542.3
From Occupy Wall Street to Occupy Sandy: Socio-Technical Infrastructures As Social Movement Outcomes

Monday, 11 July 2016: 14:45
Location: Hörsaal 26 (Main Building)
Oral Presentation
Anastasia KAVADA, University of Westminster, United Kingdom
Research on the consequences of social movements focuses on four types of outcomes: political, cultural, biographical, and economic. However, a fifth type of outcome tends to be disregarded: the creation of socio-technical infrastructures that can form the basis for further cycles of mobilization. This paper analyses this fifth type outcome by focusing on the case study of Occupy Sandy.  Hurricane Sandy, the second costliest hurricane in US history, hit the shores of New Jersey on the 29th of October 2012. Apart from FEMA and the Red Cross, disaster relief was also organized by a loose network of Occupy Wall Street activists who appropriated the social networks and digital tools created by the movement to coordinate a relief effort of stunning scale and efficiency. Based on in-depth interviews with Occupy Sandy activists, this paper traces how the Occupy Wall Street digital tools were used for disaster relief. Such tools included a CiviCRM email database, as well as the online conference call and chat capabilities offered by the InterOccupy network. This infrastructure was re-assembled and combined with tools found elsewhere, including the amazon.com wedding registry. However, the Occupy Sandy relief effort was also based on the social networks constituted by Occupy Wall Street.

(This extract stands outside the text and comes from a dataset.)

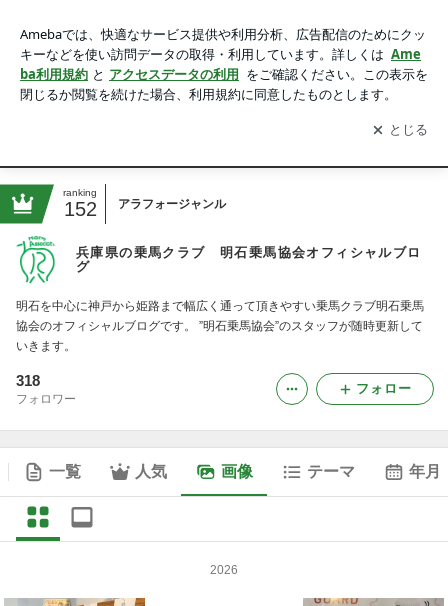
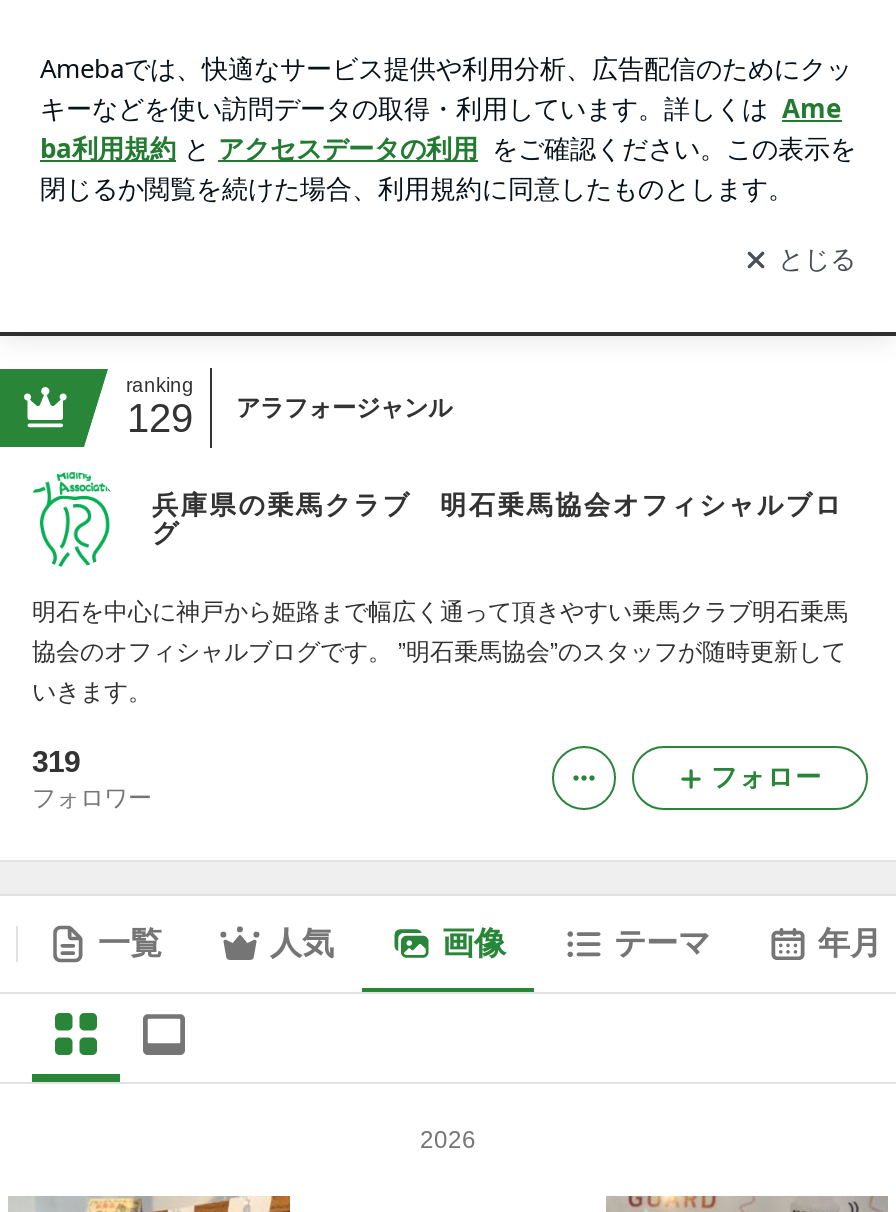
[64,196,226,220] 152 アラフォージャンル -> [127,393,452,440] 129 アラフォージャンル
[16,372,40,389] 318 -> [32,744,80,778] 319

It mobilized activists who had previously collaborated in Occupy Wall Street working groups and teams. It was also supported by a web of relations that Occupy Wall Street activists had created in their local communities as a result of neighbourhood actions and assemblies. These networks were enriched with the influx of new volunteers for the relief effort, which resulted in a significant expansion of Occupy networks. Tracing this shift from protest to disaster relief, this paper shows that socio-technical networks constitute a tangible outcome of social movements that should be taken into account in future research on the subject.